■ **Work request**:
Only the lines below between the one holding "[439,275,524,296] infinitely ->" and the one holding "[90,651,253,665] There is", inclusive, are to be reproduced word for word; the pictures are to be left out.

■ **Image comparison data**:
####################

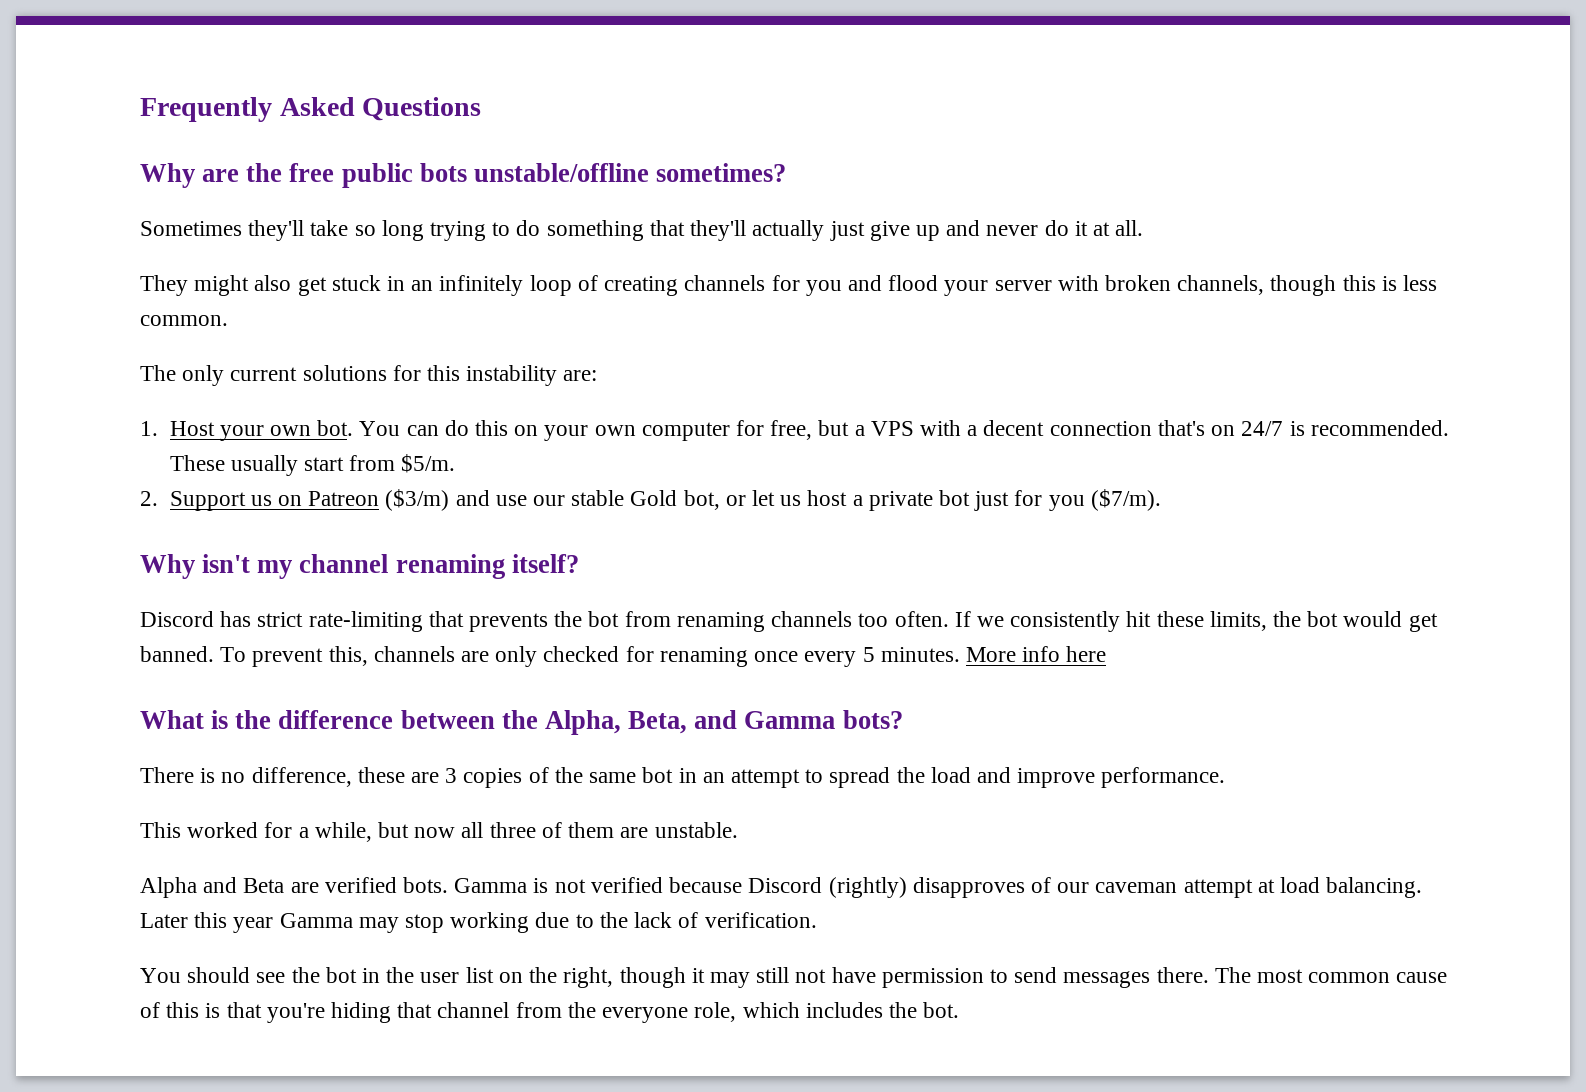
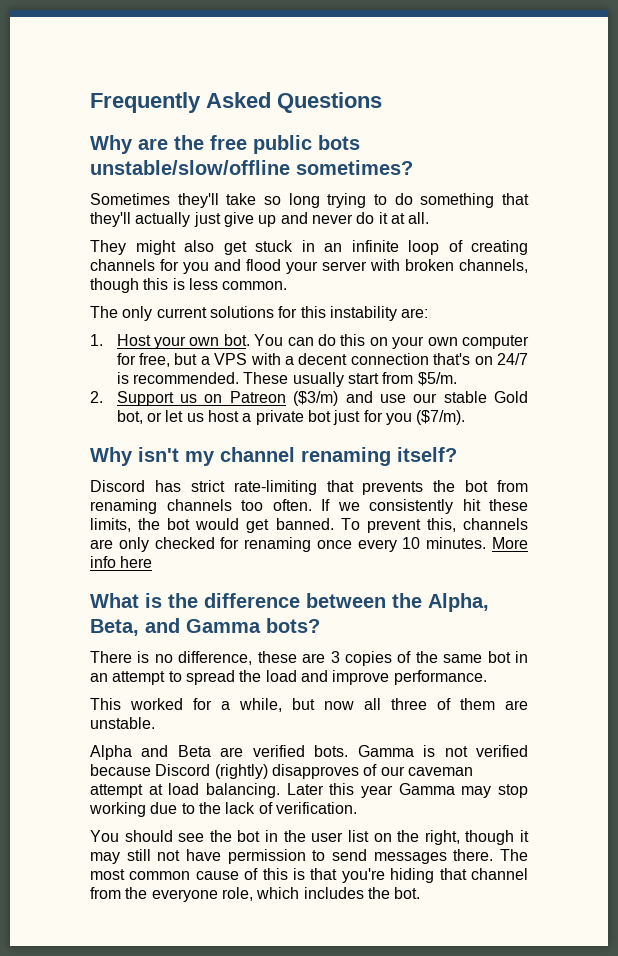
[473,163,649,182] unstable/offline -> [90,160,290,175] unstable/slow/offline
[439,275,524,296] infinitely -> [351,240,399,252] infinite
[862,647,875,662] 5 -> [402,537,421,549] 10

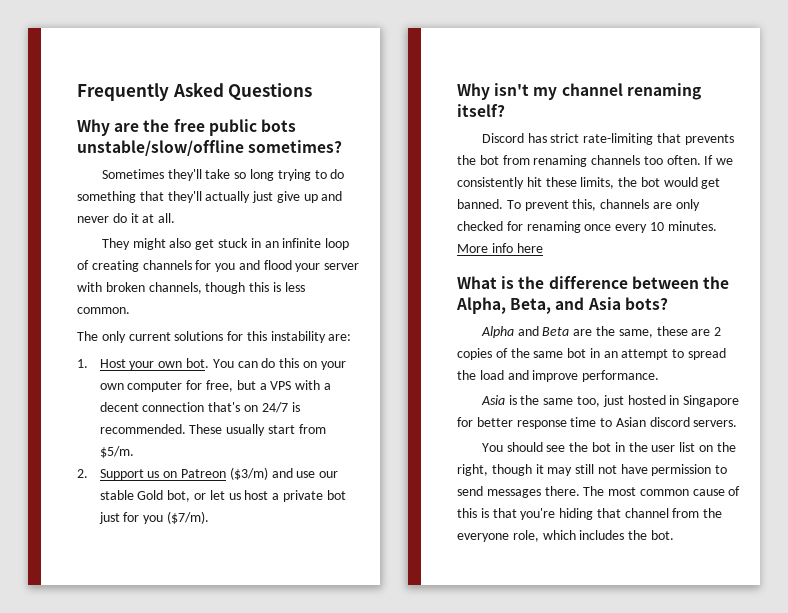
[186,619,261,633] Gamma -> [587,297,621,310] Asia
[90,651,253,665] There is no difference, -> [480,326,653,338] Alpha and Beta are the same,
[330,651,340,663] 3 -> [714,327,722,336] 2
[90,698,528,712] [90,717,155,729] [90,745,529,760] [90,764,473,779] [90,783,528,798] [89,802,357,817] This worked for a while, but now all three of them are unstable. // Alpha and Beta are verified bots. Gamma is not verified because Discord (rightly) disapproves of our caveman attempt at load balancing. Later this year Gamma may stop working due to the lack of verification. -> [480,395,740,407] [457,417,738,429] Asia is the same too, just hosted in Singapore for better response time to Asian discord servers.

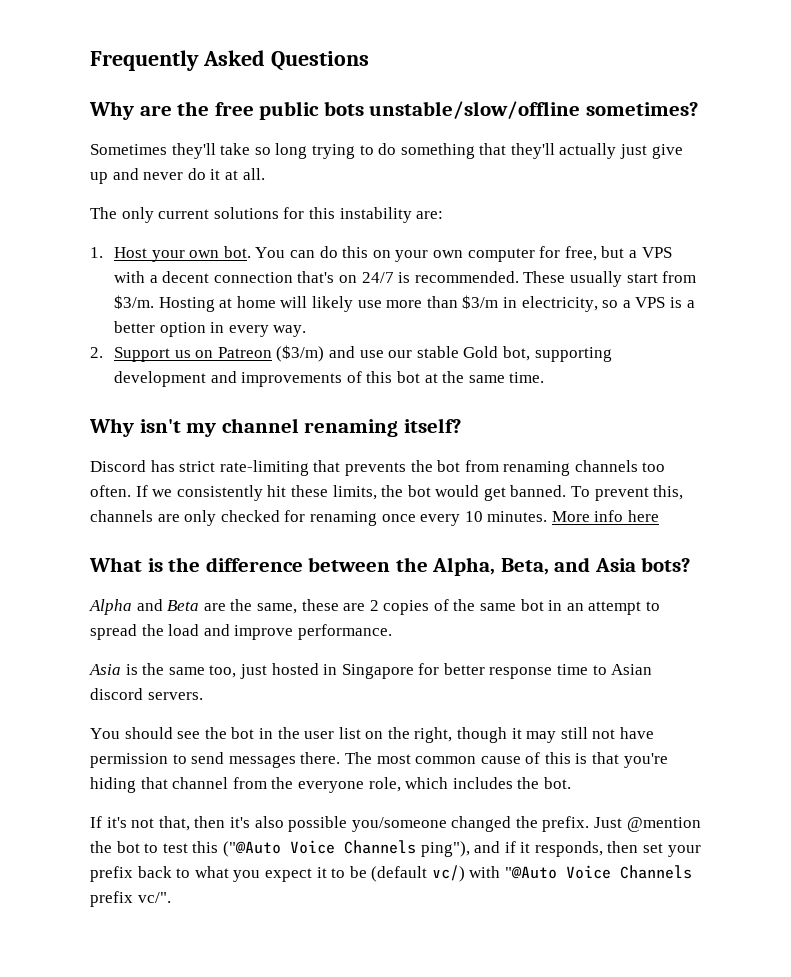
[101,238,350,250] [77,260,360,272] [77,282,305,294] [77,307,130,314] // They might also get stuck in an infinite loop of creating channels for you and flood your server with broken channels, though this is less common. -> (265, 174) none
[99,446,134,458] $5/m. -> [114,295,695,312] [114,321,307,337] $3/m. Hosting at home will likely use more than $3/m in electricity, so a VPS is a better option in every way.
[193,490,346,502] [98,511,209,524] or let us host a private bot just for you ($7/m). -> [534,347,612,362] [114,371,545,387] supporting development and improvements of this bot at the same time.
(674, 535) none -> [90,816,701,832] [90,840,701,857] [90,865,693,882] [90,891,171,907] // If it's not that, then it's also possible you/someone changed the prefix. Just @mention the bot to test this ("@Auto Voice Channels ping"), and if it responds, then set your prefix back to what you expect it to be (default vc/) with "@Auto Voice Channels prefix vc/".

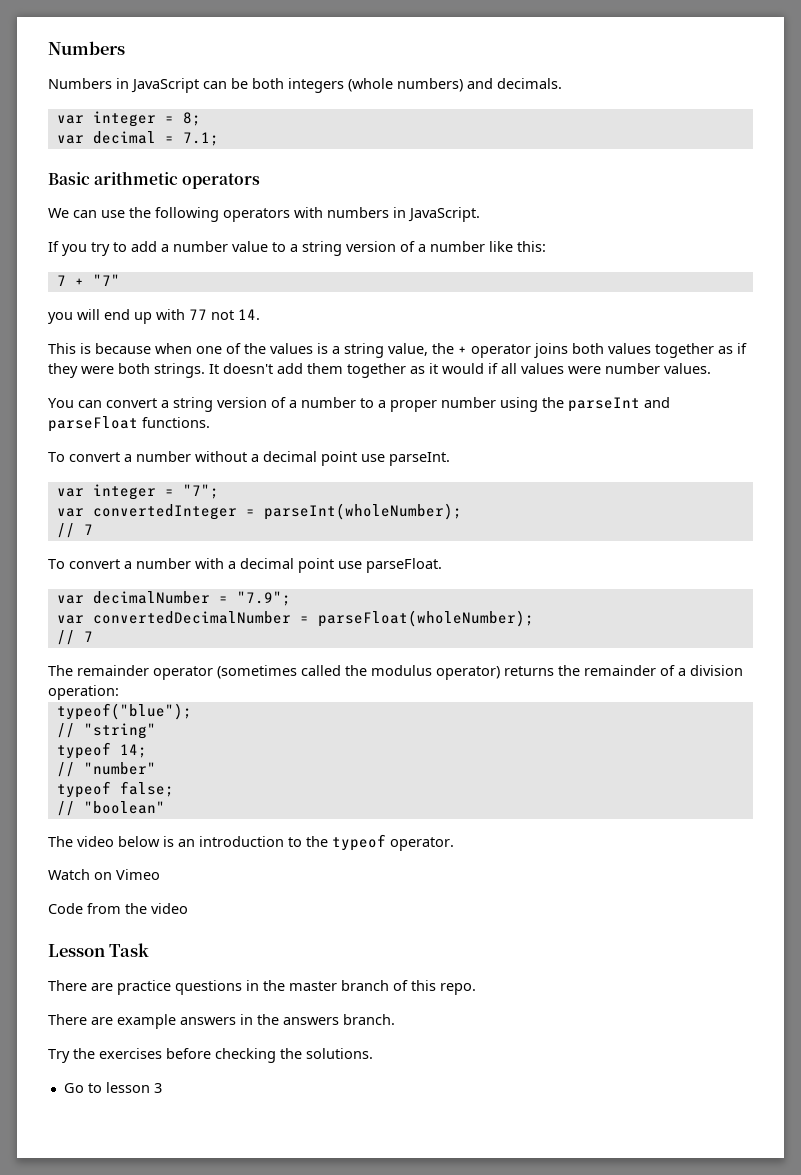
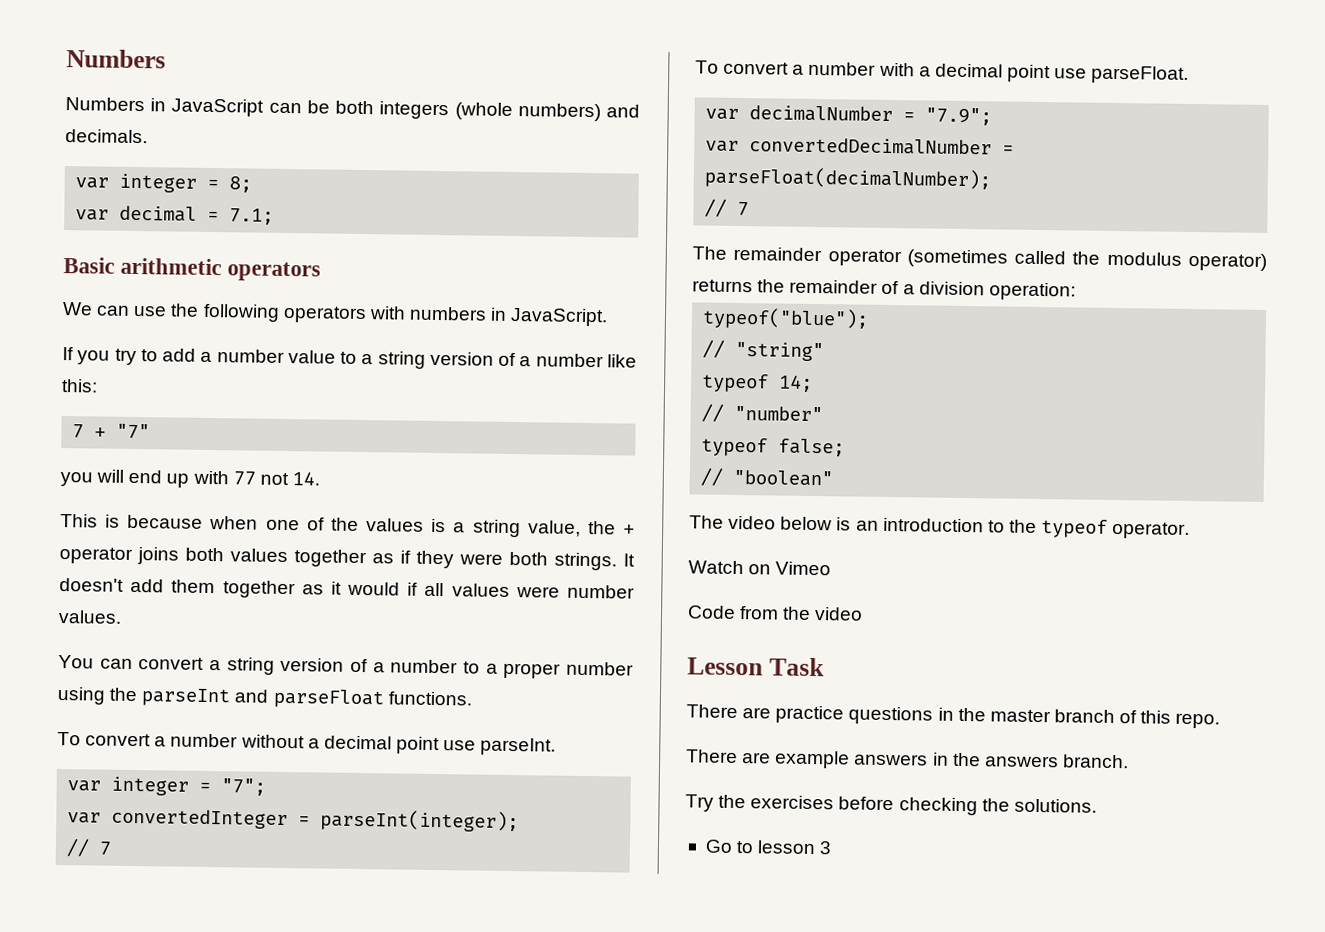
[263,503,462,520] parseInt(wholeNumber); -> [320,809,520,833] parseInt(integer);
[317,610,534,627] parseFloat(wholeNumber); -> [704,166,992,191] parseFloat(decimalNumber);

####################

■ **Expected answer**:
[439,275,524,296] infinitely -> [351,240,399,252] infinite
[862,647,875,662] 5 -> [402,537,421,549] 10

[186,619,261,633] Gamma -> [587,297,621,310] Asia
[90,651,253,665] There is no difference, -> [480,326,653,338] Alpha and Beta are the same,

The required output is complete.